Author of Thalidomide History Tells Drug’s Hidden Story
In the 1950s and 60s, a new sedative called thalidomide was widely prescribed in Europe for nausea during pregnancy despite scant research on the drug’s impact on fetal development. The results are now well known: thousands of babies were born with truncated limbs or other severe injuries. Far less known is the story of thalidomide in the United States, however.
On Oct. 25, the Solomon Center for Health Law and Policy welcomed author Jennifer Vanderbes to Yale Law School to discuss her book on this lesser known story. In Wonder Drug: The Secret History of Thalidomide in America and its Hidden Victims Vanderbes recounts how thalidomide was given to pregnant patients across the United States. Starting in 1959, an American pharmaceutical company quietly began distributing samples of the drug. U.S. doctors, who thought that thalidomide would soon have Food and Drug Administration approval, began handing it out freely under the guise of clinical trials. Even though the FDA would eventually block the sale of thalidomide, it still reached tens of thousands of unknowing patients.
Vanderbes began by sharing the story of a couple, Anne and Doug, from the book’s prologue. Their child, Carolyn Jean, was born with severe injuries caused by thalidomide. Anne was asked by her doctor whether she had taken any pills purchased in Canada during her pregnancy.

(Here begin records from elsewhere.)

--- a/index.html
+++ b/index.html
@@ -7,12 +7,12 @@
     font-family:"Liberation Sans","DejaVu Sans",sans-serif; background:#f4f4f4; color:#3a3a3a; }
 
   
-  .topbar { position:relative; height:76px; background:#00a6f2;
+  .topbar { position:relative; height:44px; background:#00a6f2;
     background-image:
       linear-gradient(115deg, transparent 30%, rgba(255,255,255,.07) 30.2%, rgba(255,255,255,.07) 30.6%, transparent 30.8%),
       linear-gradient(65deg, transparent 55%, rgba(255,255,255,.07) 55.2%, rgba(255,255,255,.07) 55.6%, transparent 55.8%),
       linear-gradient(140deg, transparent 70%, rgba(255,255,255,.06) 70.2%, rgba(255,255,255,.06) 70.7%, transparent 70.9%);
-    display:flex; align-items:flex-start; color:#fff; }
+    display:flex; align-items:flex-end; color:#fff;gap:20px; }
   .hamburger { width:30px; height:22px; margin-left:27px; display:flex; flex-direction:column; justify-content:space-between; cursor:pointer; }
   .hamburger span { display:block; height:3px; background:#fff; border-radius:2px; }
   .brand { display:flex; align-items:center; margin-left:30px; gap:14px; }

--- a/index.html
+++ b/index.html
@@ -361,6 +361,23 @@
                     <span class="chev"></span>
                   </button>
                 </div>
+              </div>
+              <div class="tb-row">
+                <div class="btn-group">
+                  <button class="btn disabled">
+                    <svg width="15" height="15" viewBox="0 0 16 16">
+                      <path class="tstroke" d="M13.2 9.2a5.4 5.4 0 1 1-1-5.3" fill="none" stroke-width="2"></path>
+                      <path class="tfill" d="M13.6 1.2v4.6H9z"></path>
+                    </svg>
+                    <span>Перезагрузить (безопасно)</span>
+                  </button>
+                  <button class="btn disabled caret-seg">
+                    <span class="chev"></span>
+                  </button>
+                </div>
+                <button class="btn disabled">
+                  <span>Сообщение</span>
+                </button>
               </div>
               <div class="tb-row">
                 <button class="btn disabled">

But the doctor did not otherwise mention thalidomide, even though the drug’s risks were known in the American medical community. Anne and Doug were provided no support for their child, who was expected to die as an infant. Carolyn Jean, however, grew into a thriving adult.

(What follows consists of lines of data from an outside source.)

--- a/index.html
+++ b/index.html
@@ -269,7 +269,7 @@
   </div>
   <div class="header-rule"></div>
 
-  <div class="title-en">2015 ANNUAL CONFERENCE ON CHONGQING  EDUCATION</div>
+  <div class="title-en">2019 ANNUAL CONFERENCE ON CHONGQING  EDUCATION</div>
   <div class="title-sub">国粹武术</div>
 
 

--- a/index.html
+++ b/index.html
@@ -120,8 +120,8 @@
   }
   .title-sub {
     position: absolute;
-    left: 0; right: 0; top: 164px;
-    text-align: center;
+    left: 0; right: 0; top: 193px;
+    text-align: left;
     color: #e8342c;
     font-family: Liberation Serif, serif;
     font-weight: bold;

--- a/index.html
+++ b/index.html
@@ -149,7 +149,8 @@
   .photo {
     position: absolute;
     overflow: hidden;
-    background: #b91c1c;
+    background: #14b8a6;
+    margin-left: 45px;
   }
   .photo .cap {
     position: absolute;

Taking questions from Randi Epstein, Writer in Residence at the Program for Humanities in Medicine, Vanderbes discussed how the thalidomide story could have happened. Norms governing the doctor-patient relationship in the early 1960s and expectations for women’s behavior helped fuel the tragedy, she said.

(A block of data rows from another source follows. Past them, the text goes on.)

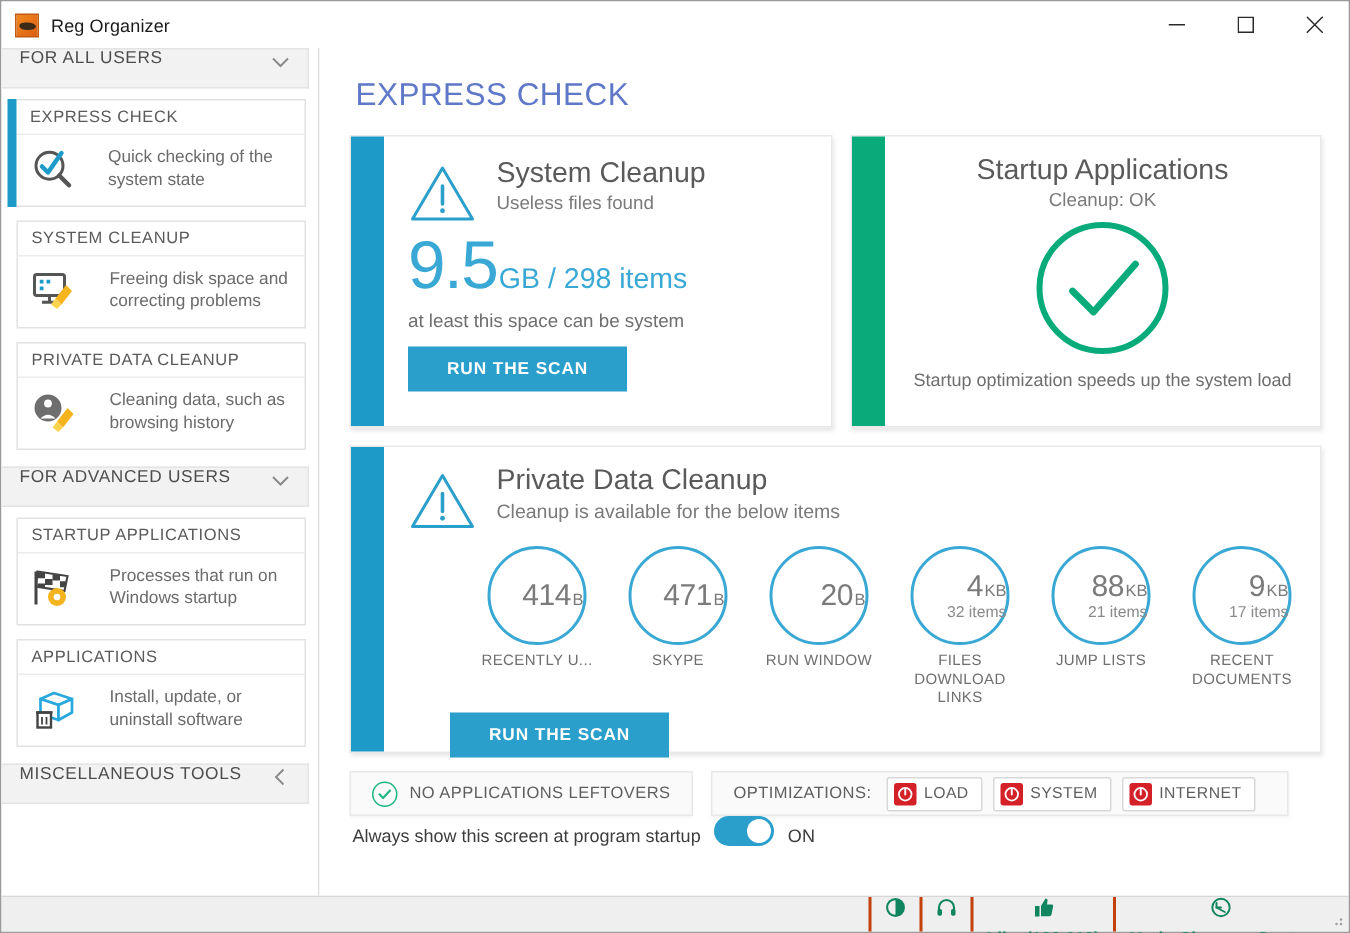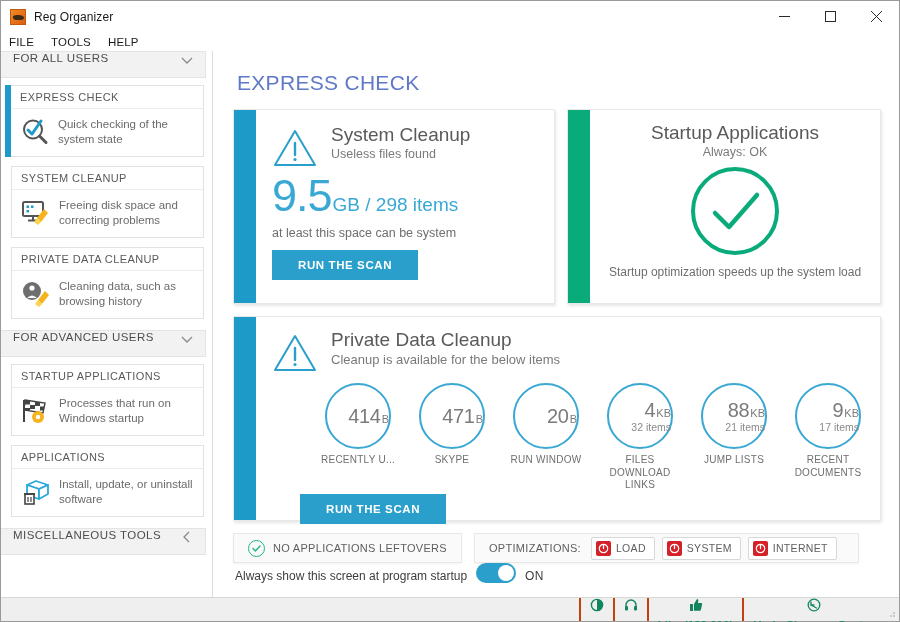--- a/index.html
+++ b/index.html
@@ -250,11 +250,6 @@
     </div>
   </div>
 
-  <div class="menubar">
-    <div class="menu-item">FILE</div>
-    <div class="menu-item">TOOLS</div>
-    <div class="menu-item">HELP</div>
-  </div>
 
   <div class="body-split">
 

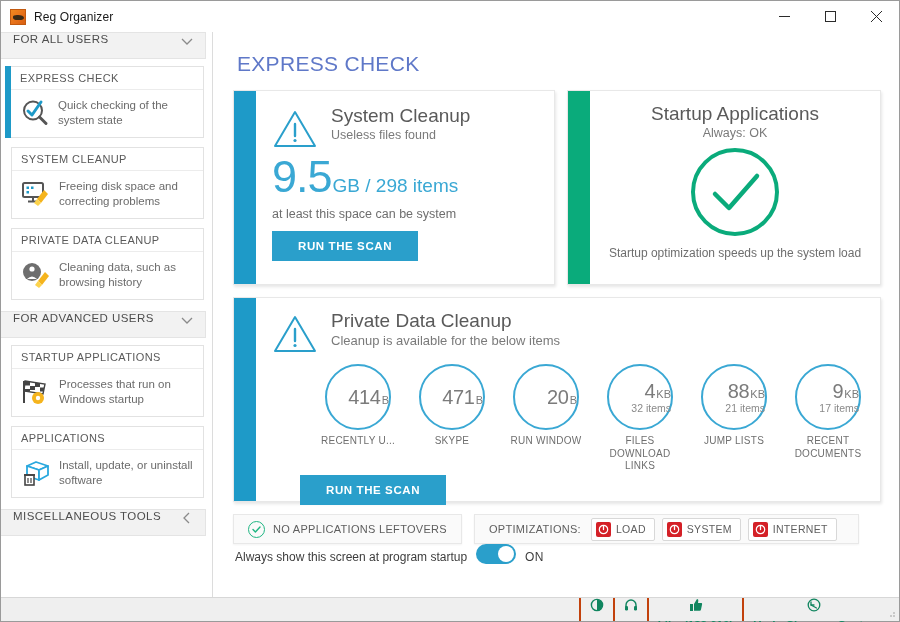--- a/index.html
+++ b/index.html
@@ -97,7 +97,7 @@
     border-bottom: 1px solid #ececec;
   }
   .nav-card-body {
-    display: flex; align-items: center; gap: 8px;
+    display: flex; align-items: center; gap: 22px;
     padding: 8px 7px 9px 9px;
   }
   .nav-icon { width: 30px; height: 30px; flex: 0 0 30px; position: relative; }

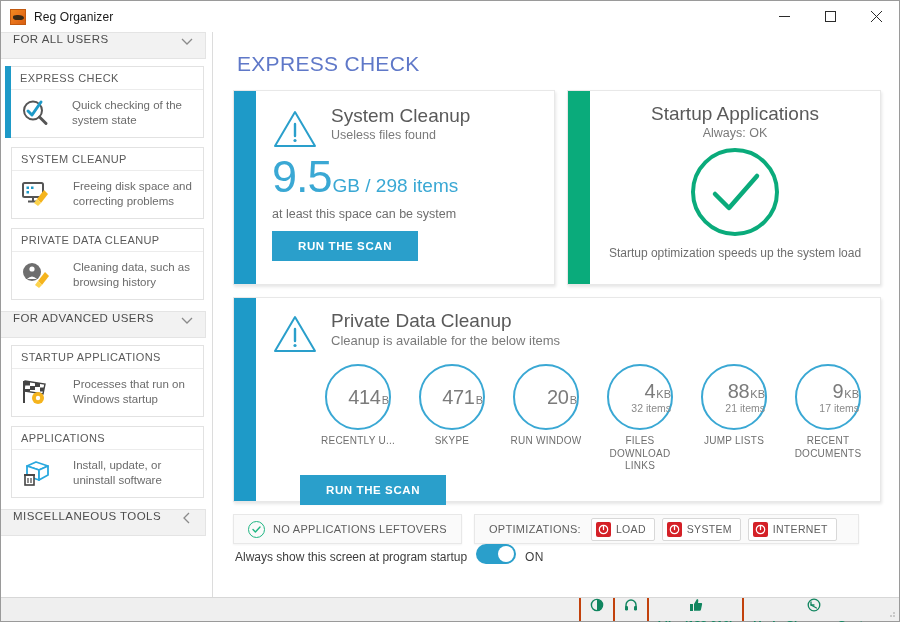--- a/index.html
+++ b/index.html
@@ -410,7 +410,7 @@
           <div class="tile-bar green"></div>
           <div class="tile-inner start-inner">
             <h3>Startup Applications</h3>
-            <div class="st-status">Always: OK</div>
+            <div class="st-status">Cleanup: OK</div>
             <div class="check-wrap">
               <svg width="92" height="92" viewBox="0 0 92 92">
                 <circle cx="46" cy="46" r="42" fill="none" stroke="#0aab7b" stroke-width="4"></circle>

Vanderbes highlighted the pivotal role of FDA medical reviewer Dr. Frances Kelsey in containing the drug’s reach. Kelsey halted the approval process for thalidomide despite intense pressure from FDA colleagues and thalidomide’s manufacturer. Kelsey was unaware of the pre-approval distribution of thalidomide under the guise of clinical trials until the drug had already made its way to patients. She was nevertheless instrumental in preventing thalidomide from getting to more Americans, Vanderbes said.
The “clinical trials” that took place without FDA approval were really a marketing scheme with few safeguards or reporting requirements for participating medical professionals, according to Vanderbes. Some physicians passed along the drug to colleagues and some hospitals stocked it in their pharmacies. Because informed consent was not yet considered a foundational part of the doctor-patient relationship, Vanderbes explained, patients were often given thalidomide in an envelope and told only that the pills were a vitamin. Despite patients not being told what drug they were being given, Vanderbes noted, someone who gave birth to a child with a thalidomide injury would still often be framed as recklessly taking an unknown drug.
Vanderbes concluded the talk by saying that the thalidomide tragedy, though not a direct analogue to more recent public health crises, may yet hold lessons for the pharmaceutical industry and government regulators. She also emphasized the work of thalidomide survivors, in the United States and around the world, to hold manufacturers and distributors accountable.